◆ Work required: For the data below, work out how many lines include the string "code" and report only the number.

◆ Source material:
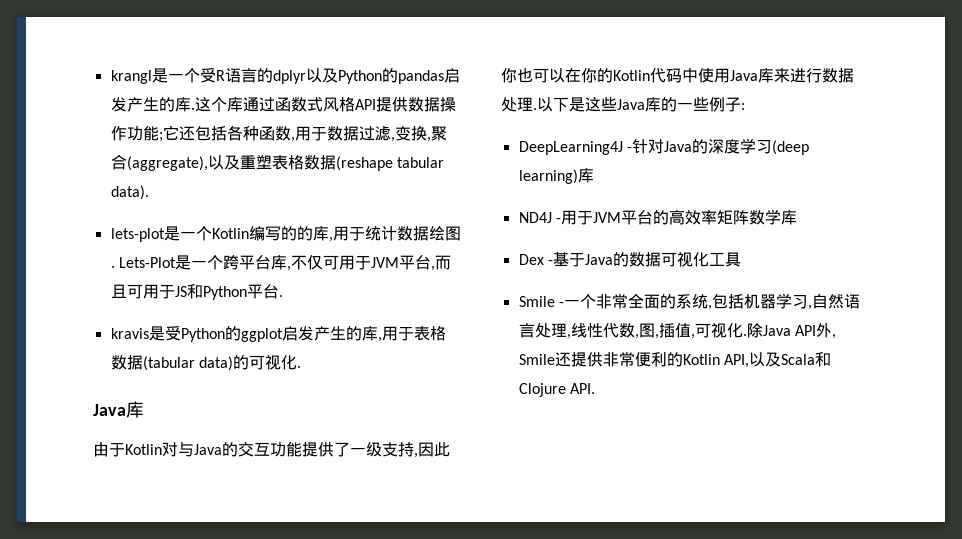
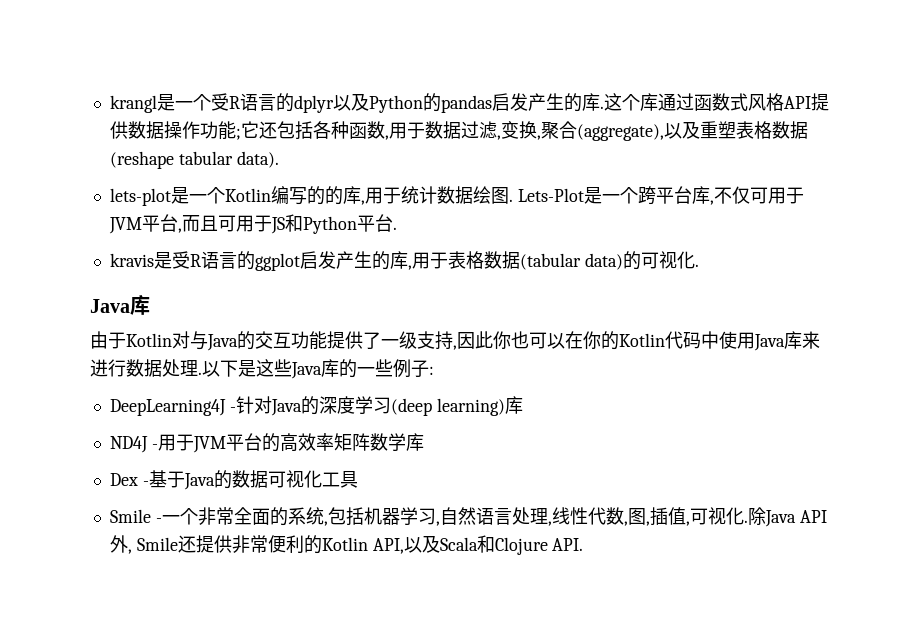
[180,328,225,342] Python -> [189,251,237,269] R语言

---

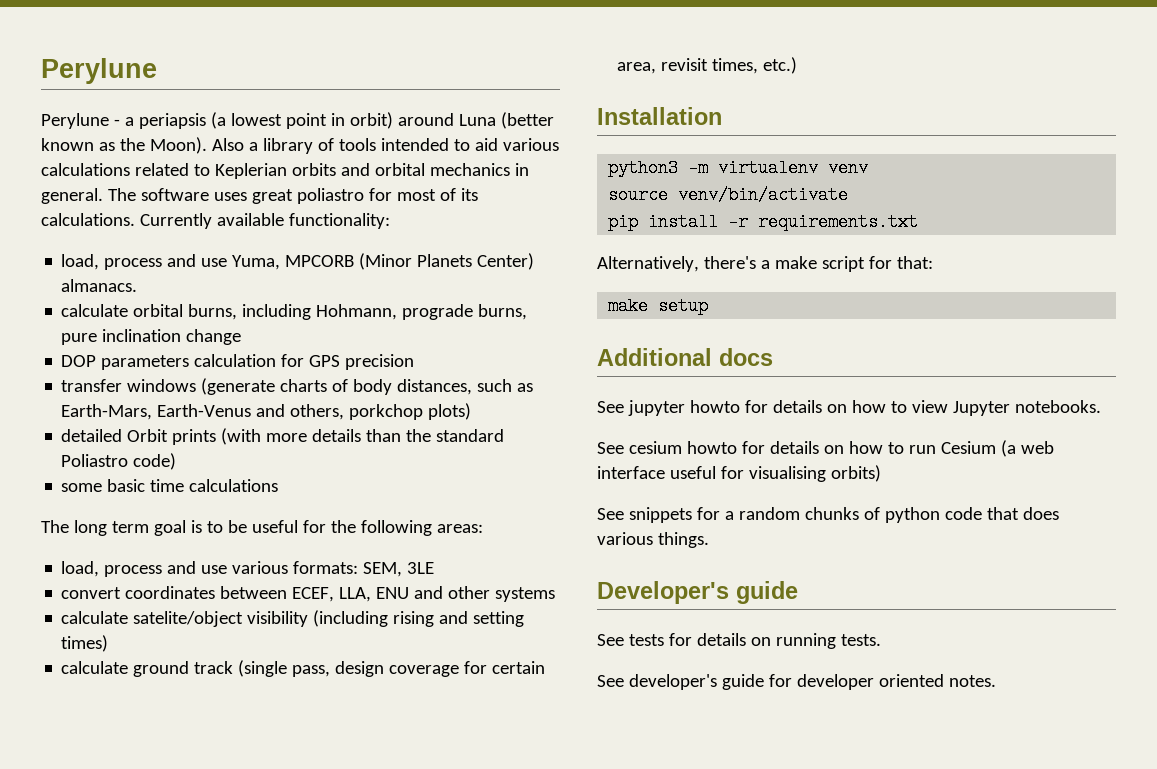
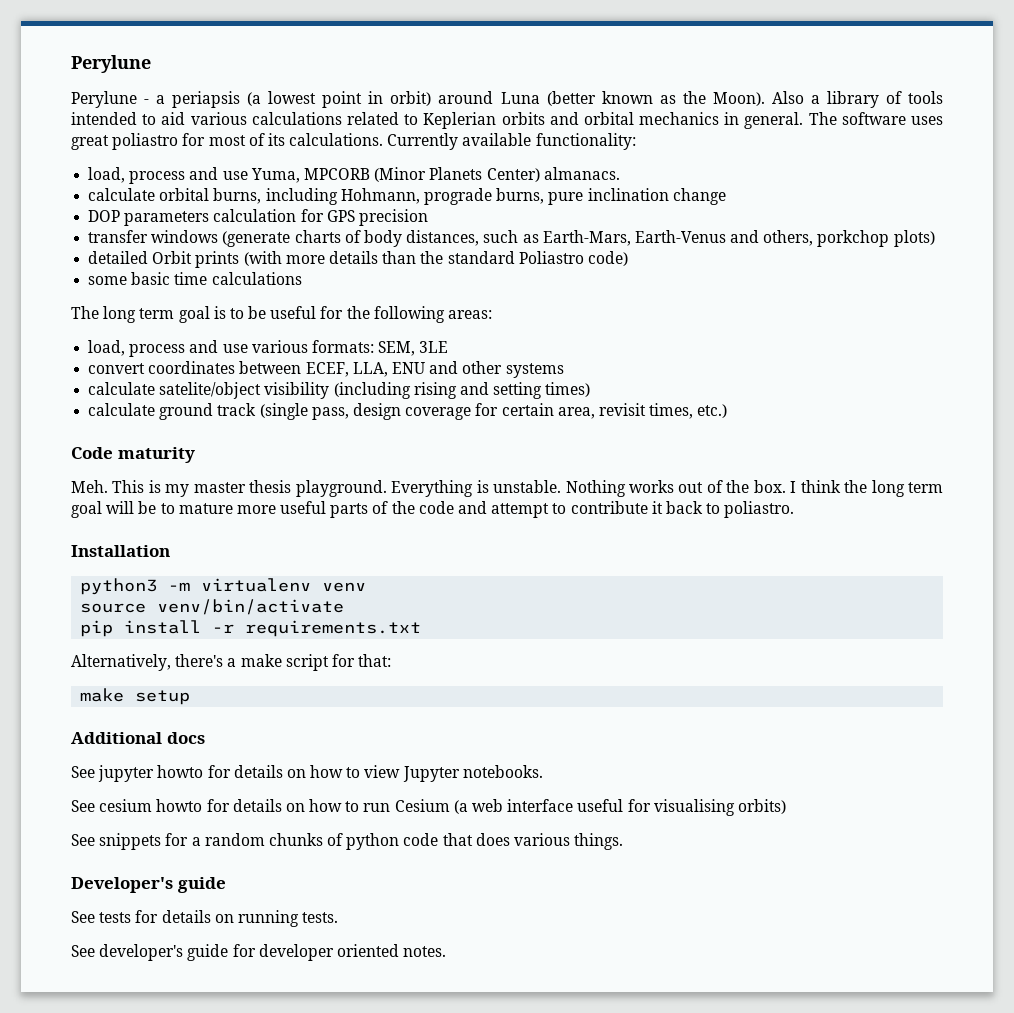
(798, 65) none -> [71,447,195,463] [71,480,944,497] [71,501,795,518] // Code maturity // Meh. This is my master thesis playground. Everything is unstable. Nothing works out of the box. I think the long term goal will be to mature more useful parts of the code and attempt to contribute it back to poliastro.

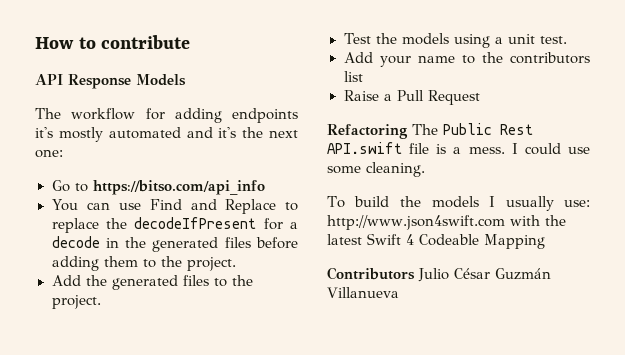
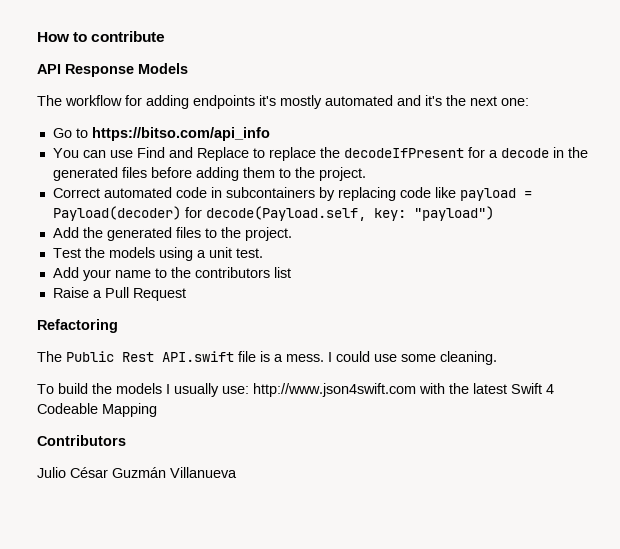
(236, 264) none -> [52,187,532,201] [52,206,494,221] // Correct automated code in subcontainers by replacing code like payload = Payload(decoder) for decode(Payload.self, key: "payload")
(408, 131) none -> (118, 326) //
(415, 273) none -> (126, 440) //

◆ Response for this exercise: 2